(EXERCISE REQUIREMENTS) The required output is all lines below that contain the word "overflow".

(RECORDS FOR THIS EXERCISE)
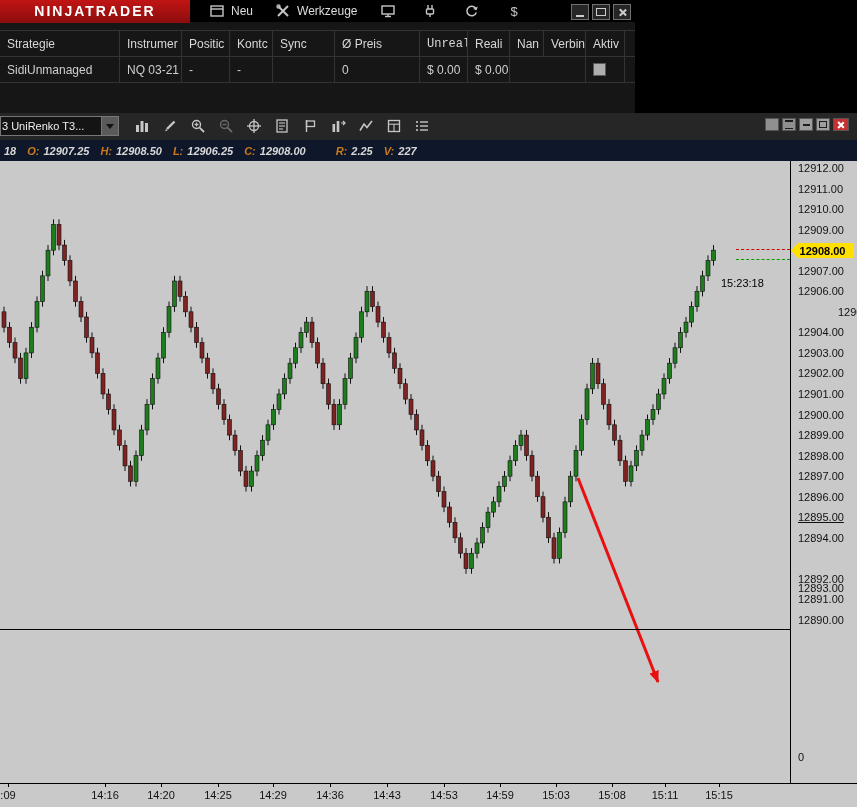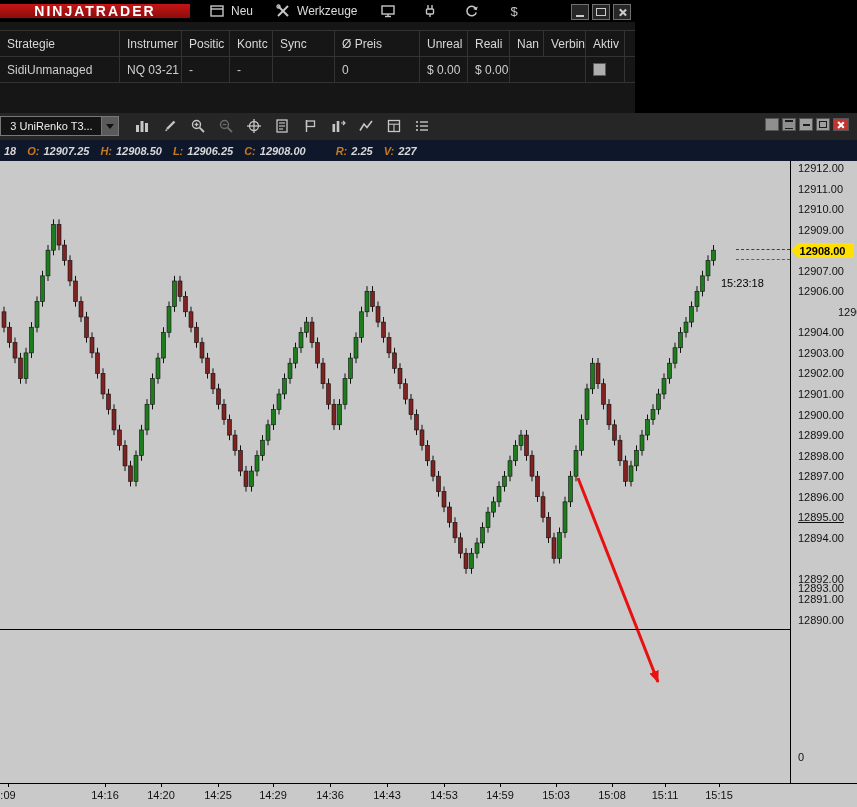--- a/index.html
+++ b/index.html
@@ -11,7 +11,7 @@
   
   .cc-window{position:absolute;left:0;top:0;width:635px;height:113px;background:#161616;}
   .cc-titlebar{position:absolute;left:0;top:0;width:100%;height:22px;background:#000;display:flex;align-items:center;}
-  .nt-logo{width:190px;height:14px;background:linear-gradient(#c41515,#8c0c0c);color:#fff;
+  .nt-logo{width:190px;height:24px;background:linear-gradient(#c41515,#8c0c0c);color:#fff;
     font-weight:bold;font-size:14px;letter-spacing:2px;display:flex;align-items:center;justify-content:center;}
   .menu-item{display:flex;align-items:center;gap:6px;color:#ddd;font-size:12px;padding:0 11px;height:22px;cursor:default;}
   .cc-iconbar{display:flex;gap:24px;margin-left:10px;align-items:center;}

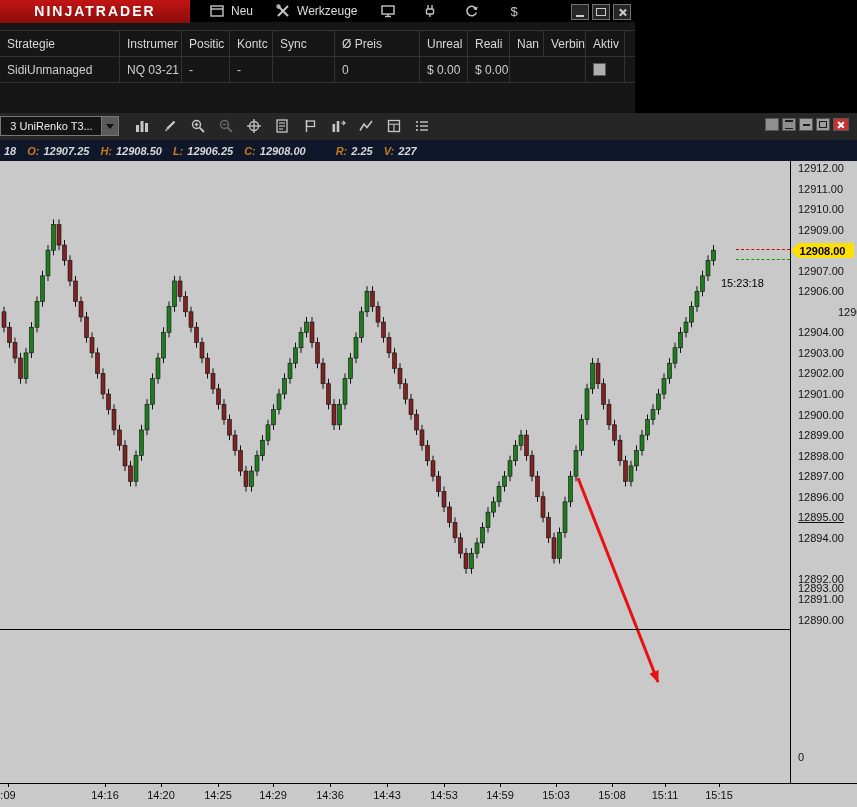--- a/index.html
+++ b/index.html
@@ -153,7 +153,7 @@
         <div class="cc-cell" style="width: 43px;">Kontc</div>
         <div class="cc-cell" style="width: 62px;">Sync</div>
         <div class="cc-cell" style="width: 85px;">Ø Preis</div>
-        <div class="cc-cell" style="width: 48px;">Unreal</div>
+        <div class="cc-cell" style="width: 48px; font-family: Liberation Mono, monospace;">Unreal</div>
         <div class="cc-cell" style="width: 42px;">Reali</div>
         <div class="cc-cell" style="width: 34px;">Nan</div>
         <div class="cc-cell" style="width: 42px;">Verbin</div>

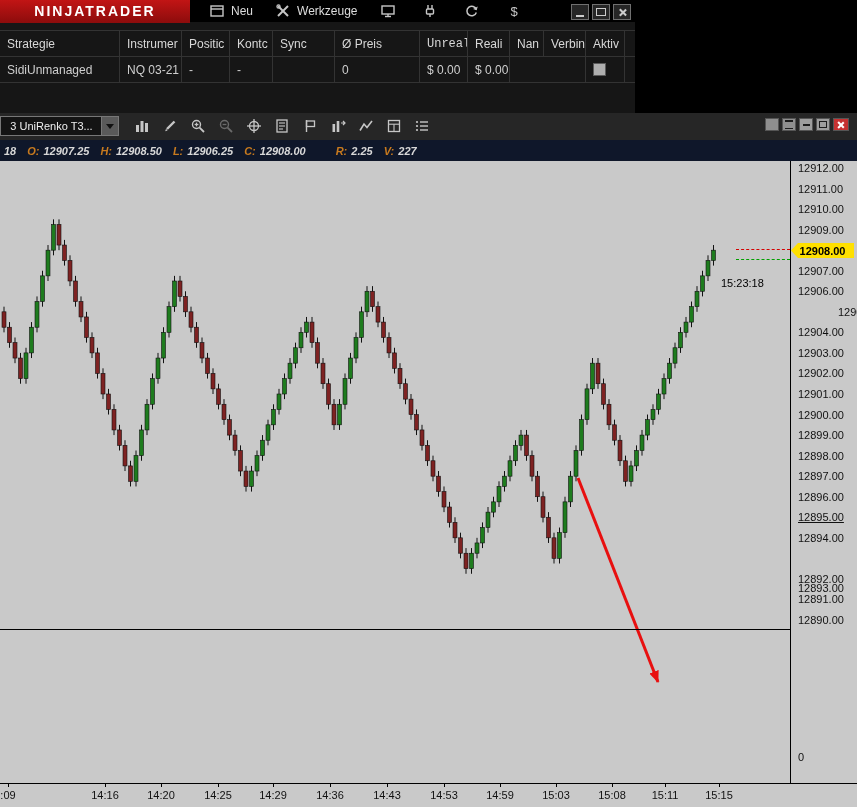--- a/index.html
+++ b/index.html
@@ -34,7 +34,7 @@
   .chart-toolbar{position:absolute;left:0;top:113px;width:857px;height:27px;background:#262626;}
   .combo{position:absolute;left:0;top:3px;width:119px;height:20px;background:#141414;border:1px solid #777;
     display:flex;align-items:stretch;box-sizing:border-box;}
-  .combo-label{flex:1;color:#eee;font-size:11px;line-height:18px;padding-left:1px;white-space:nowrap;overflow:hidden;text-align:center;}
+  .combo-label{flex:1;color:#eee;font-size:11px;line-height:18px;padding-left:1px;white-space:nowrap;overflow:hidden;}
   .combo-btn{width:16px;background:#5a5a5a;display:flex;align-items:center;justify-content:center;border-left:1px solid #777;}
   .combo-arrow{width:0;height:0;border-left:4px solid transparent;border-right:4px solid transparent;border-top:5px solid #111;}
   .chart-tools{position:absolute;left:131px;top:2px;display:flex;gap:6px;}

...

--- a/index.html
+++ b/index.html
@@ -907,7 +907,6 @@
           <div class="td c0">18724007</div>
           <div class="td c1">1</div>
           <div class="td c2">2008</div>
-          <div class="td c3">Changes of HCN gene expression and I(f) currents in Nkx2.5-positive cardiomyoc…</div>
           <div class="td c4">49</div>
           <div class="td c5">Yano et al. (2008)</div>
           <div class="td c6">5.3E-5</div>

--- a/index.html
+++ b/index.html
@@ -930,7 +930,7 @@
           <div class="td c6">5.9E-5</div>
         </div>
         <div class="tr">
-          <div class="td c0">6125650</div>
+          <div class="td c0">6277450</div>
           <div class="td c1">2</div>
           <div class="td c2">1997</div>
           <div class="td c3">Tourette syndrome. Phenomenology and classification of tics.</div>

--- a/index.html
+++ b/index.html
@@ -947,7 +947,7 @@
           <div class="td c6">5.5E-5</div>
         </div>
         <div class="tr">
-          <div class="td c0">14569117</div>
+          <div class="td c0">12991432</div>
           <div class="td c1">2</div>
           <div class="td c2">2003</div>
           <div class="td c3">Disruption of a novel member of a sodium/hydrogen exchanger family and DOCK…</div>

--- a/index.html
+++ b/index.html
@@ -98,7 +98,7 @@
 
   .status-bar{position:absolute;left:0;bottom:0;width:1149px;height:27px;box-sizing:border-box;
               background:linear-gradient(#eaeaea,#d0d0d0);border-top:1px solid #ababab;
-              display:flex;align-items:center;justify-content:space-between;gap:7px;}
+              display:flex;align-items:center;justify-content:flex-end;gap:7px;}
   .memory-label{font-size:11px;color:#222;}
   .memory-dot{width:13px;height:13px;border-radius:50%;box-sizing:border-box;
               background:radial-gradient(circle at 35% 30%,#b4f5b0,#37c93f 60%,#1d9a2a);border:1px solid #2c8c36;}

--

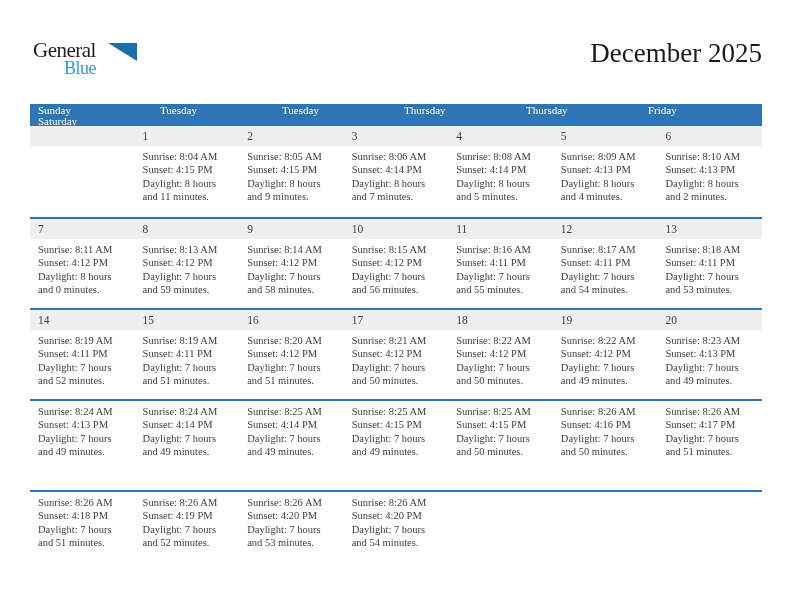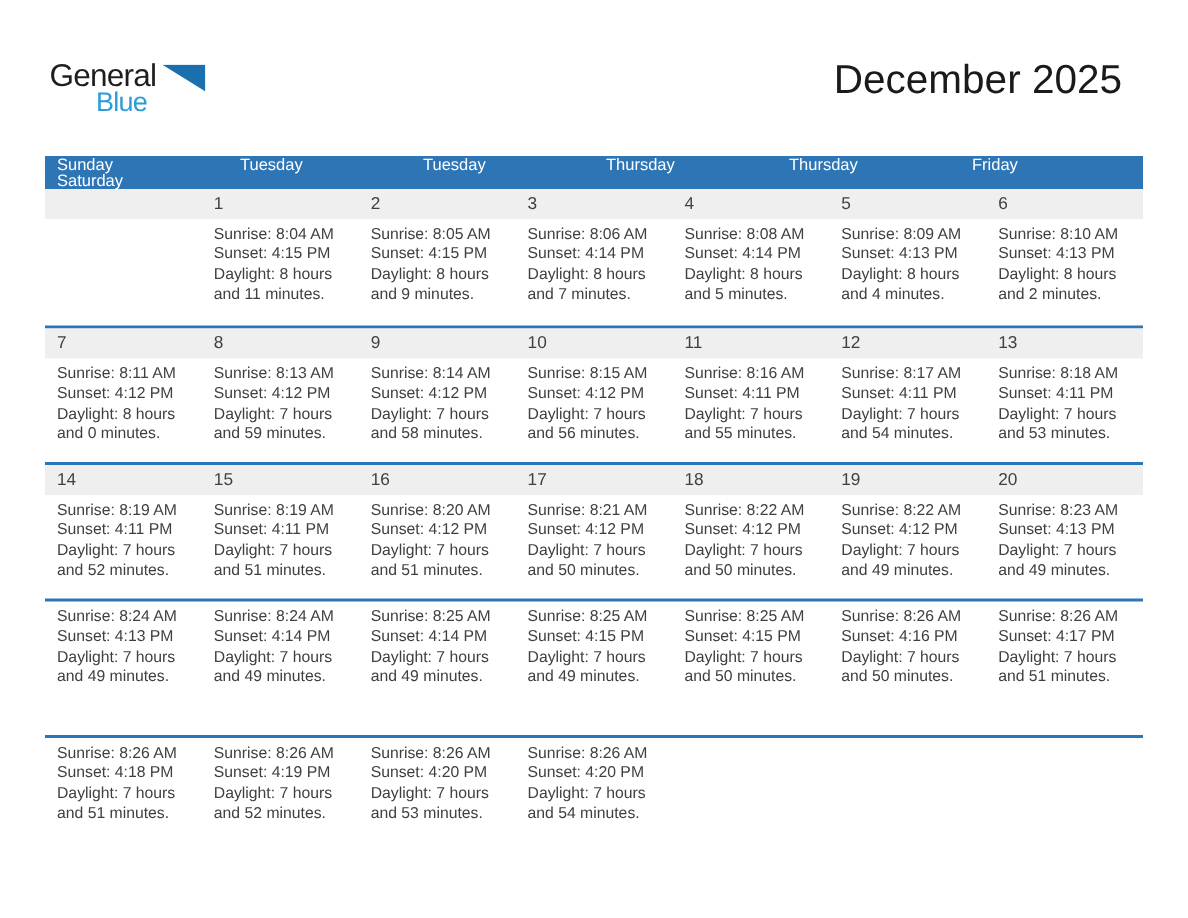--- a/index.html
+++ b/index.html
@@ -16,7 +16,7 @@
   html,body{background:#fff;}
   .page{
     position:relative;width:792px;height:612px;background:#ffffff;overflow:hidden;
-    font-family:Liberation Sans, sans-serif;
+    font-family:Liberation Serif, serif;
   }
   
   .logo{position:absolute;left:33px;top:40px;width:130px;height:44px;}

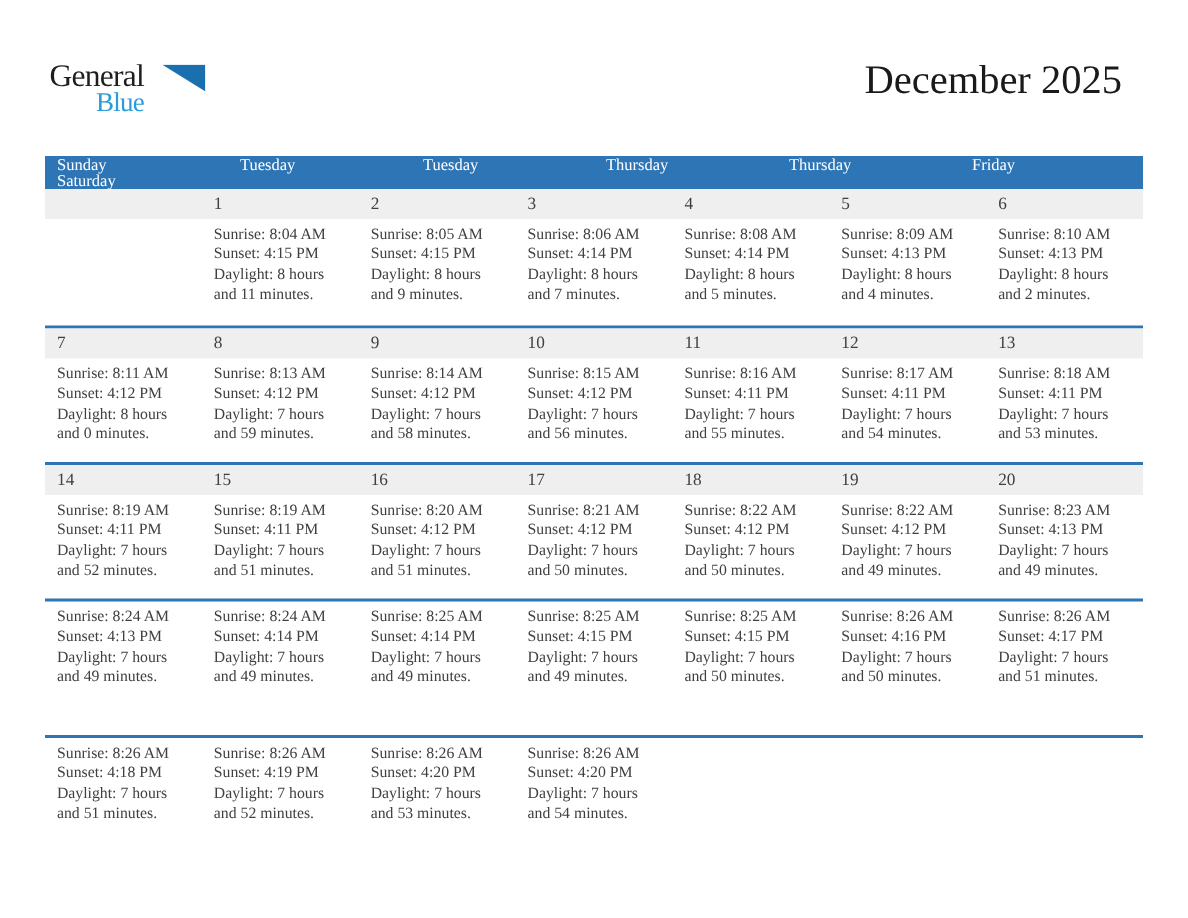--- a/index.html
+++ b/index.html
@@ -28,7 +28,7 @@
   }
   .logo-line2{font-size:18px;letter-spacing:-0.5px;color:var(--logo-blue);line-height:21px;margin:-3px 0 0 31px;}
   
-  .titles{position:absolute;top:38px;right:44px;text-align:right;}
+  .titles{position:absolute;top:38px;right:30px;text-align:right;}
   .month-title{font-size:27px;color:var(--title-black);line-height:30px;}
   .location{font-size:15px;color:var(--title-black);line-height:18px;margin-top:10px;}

(TASK RESULT)
-  .combo-label{flex:1;color:#eee;font-size:11px;line-height:18px;padding-left:1px;white-space:nowrap;overflow:hidden;text-align:center;}
+  .combo-label{flex:1;color:#eee;font-size:11px;line-height:18px;padding-left:1px;white-space:nowrap;overflow:hidden;}
     position:relative;width:792px;height:612px;background:#ffffff;overflow:hidden;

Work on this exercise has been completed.